## [Work required]
Starting with the line in which "margin-left: none ->" appears, give back every line exactly as written until the listing ends, excluding pictures.

## [Supplied material]
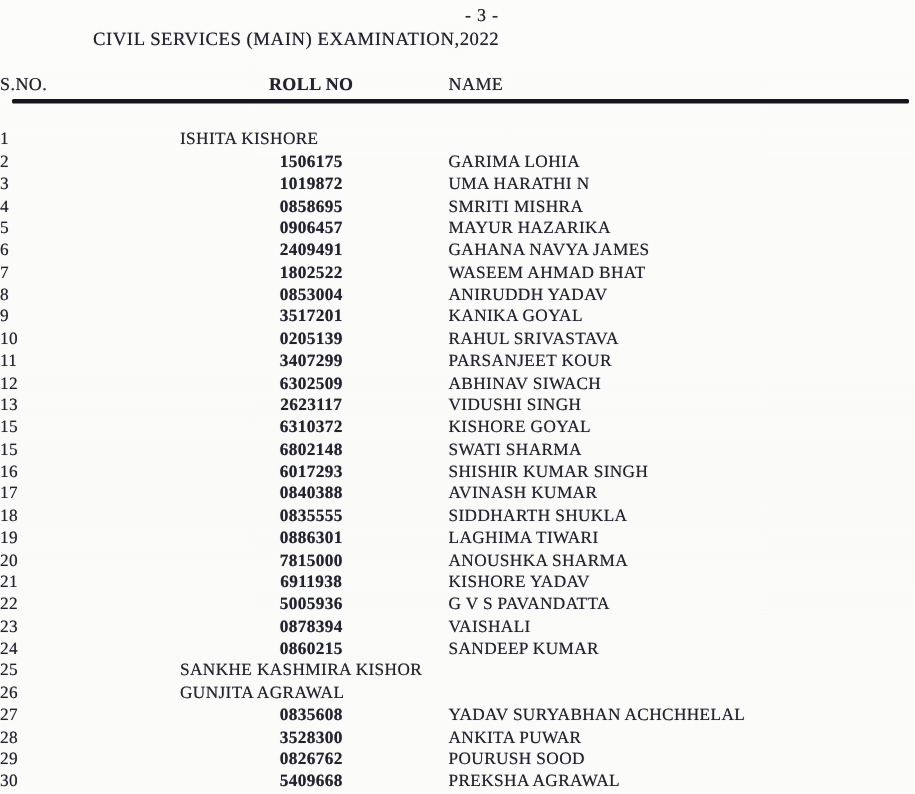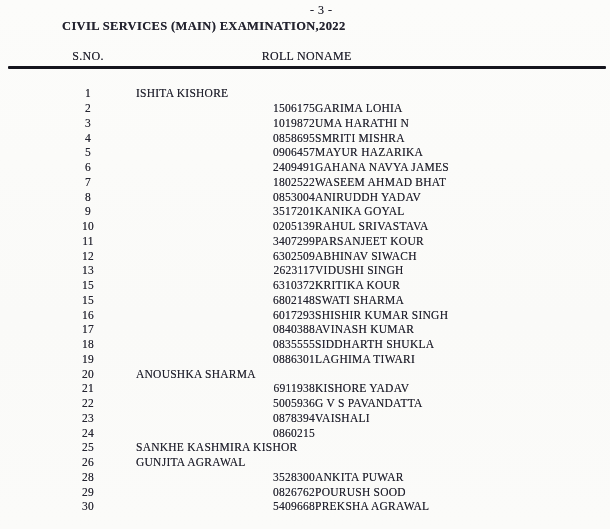"CIVIL SERVICES (MAIN) EXAMINATION,2022" .doc-title { font-weight: bold -> none }
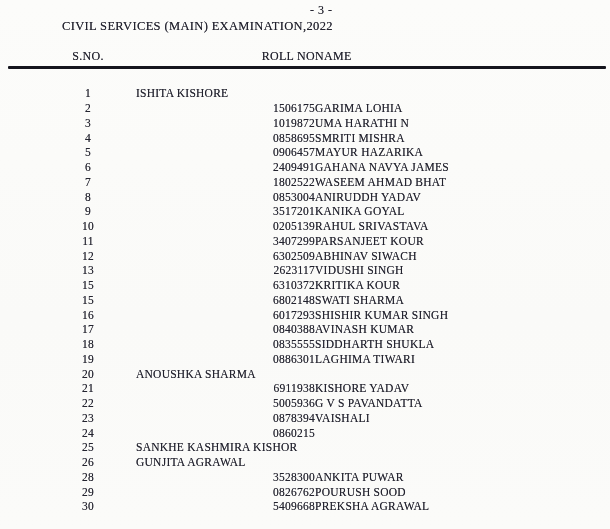"S.NO." .col-sno { padding-left: 40px -> none; text-align: center -> none }
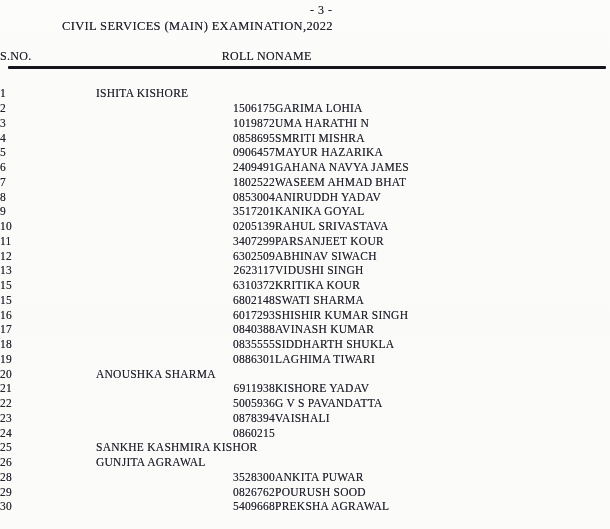"ROLL NO" .col-roll { font-weight: none -> bold; text-align: right -> center }
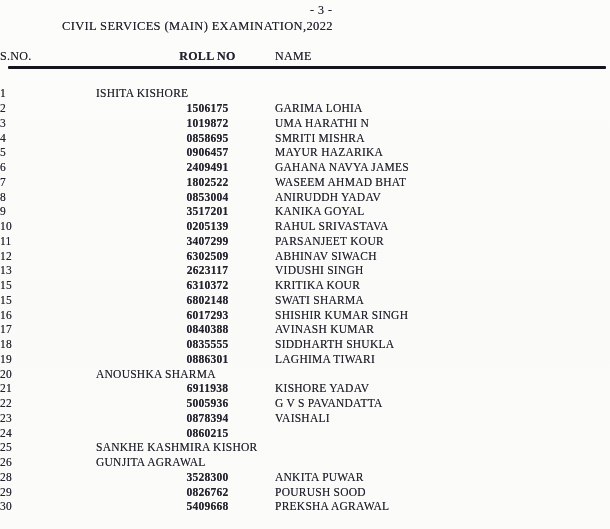"NAME" .col-name { margin-left: none -> 24px }
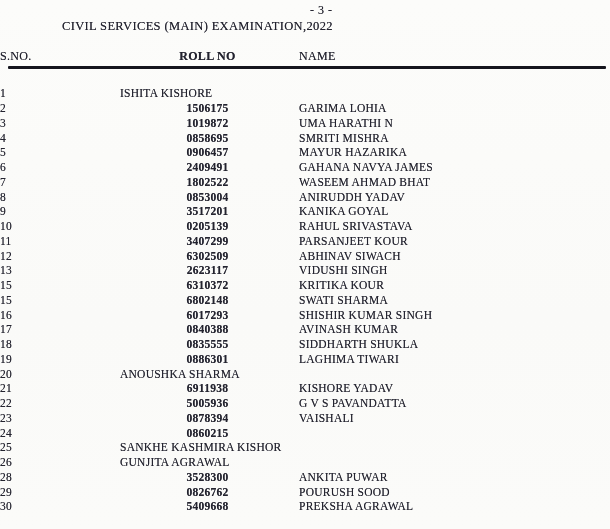"KRITIKA KOUR" div.col-name { text: KRITIKA KOUR -> KISHORE GOYAL }
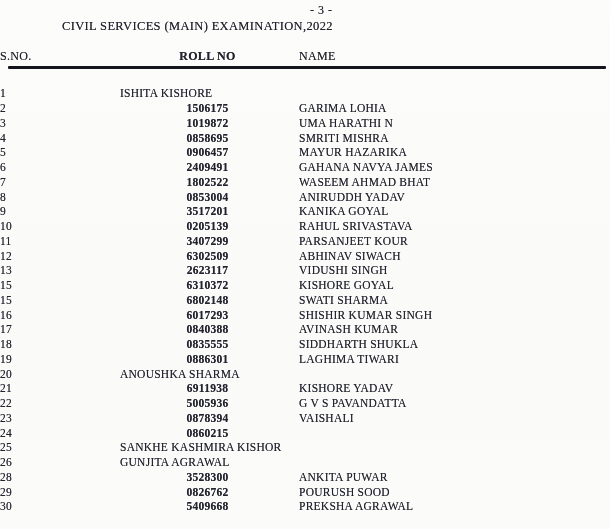"7815000" div.col-roll { html: none -> <div>7815000</div> }
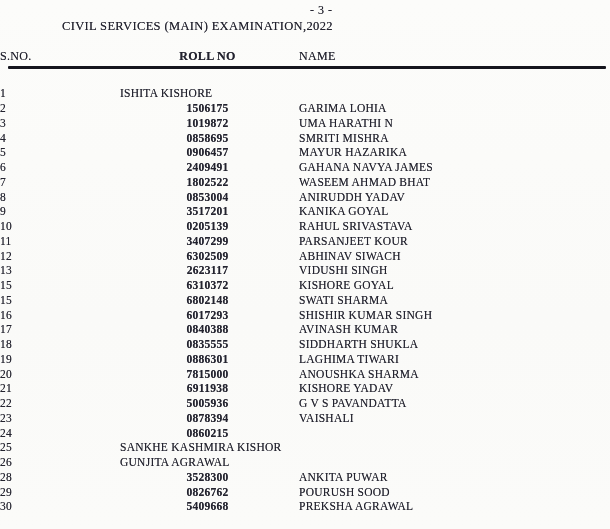"SANDEEP KUMAR" div.col-name { html: none -> <div>SANDEEP KUMAR</div> }
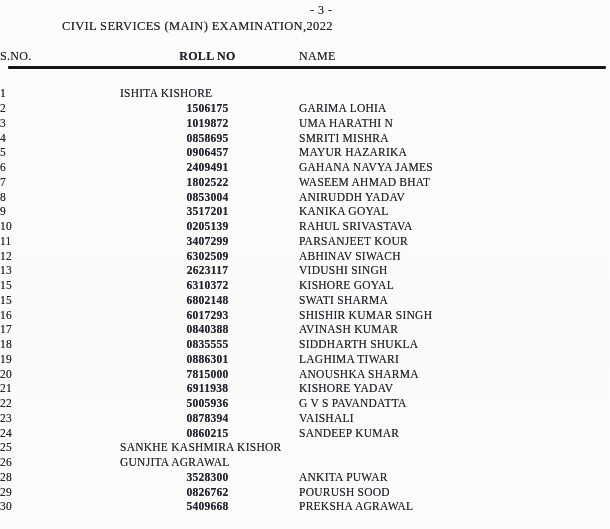"27" div.trow { html: none -> <div> <div>27</div> <div>0835608</div> <div>YADAV SURYABHAN ACHCHHELAL</div> </div> }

## [Task output]
"NAME" .col-name { margin-left: none -> 24px }
"KRITIKA KOUR" div.col-name { text: KRITIKA KOUR -> KISHORE GOYAL }
"7815000" div.col-roll { html: none -> <div>7815000</div> }
"SANDEEP KUMAR" div.col-name { html: none -> <div>SANDEEP KUMAR</div> }
"27" div.trow { html: none -> <div> <div>27</div> <div>0835608</div> <div>YADAV SURYABHAN ACHCHHELAL</div> </div> }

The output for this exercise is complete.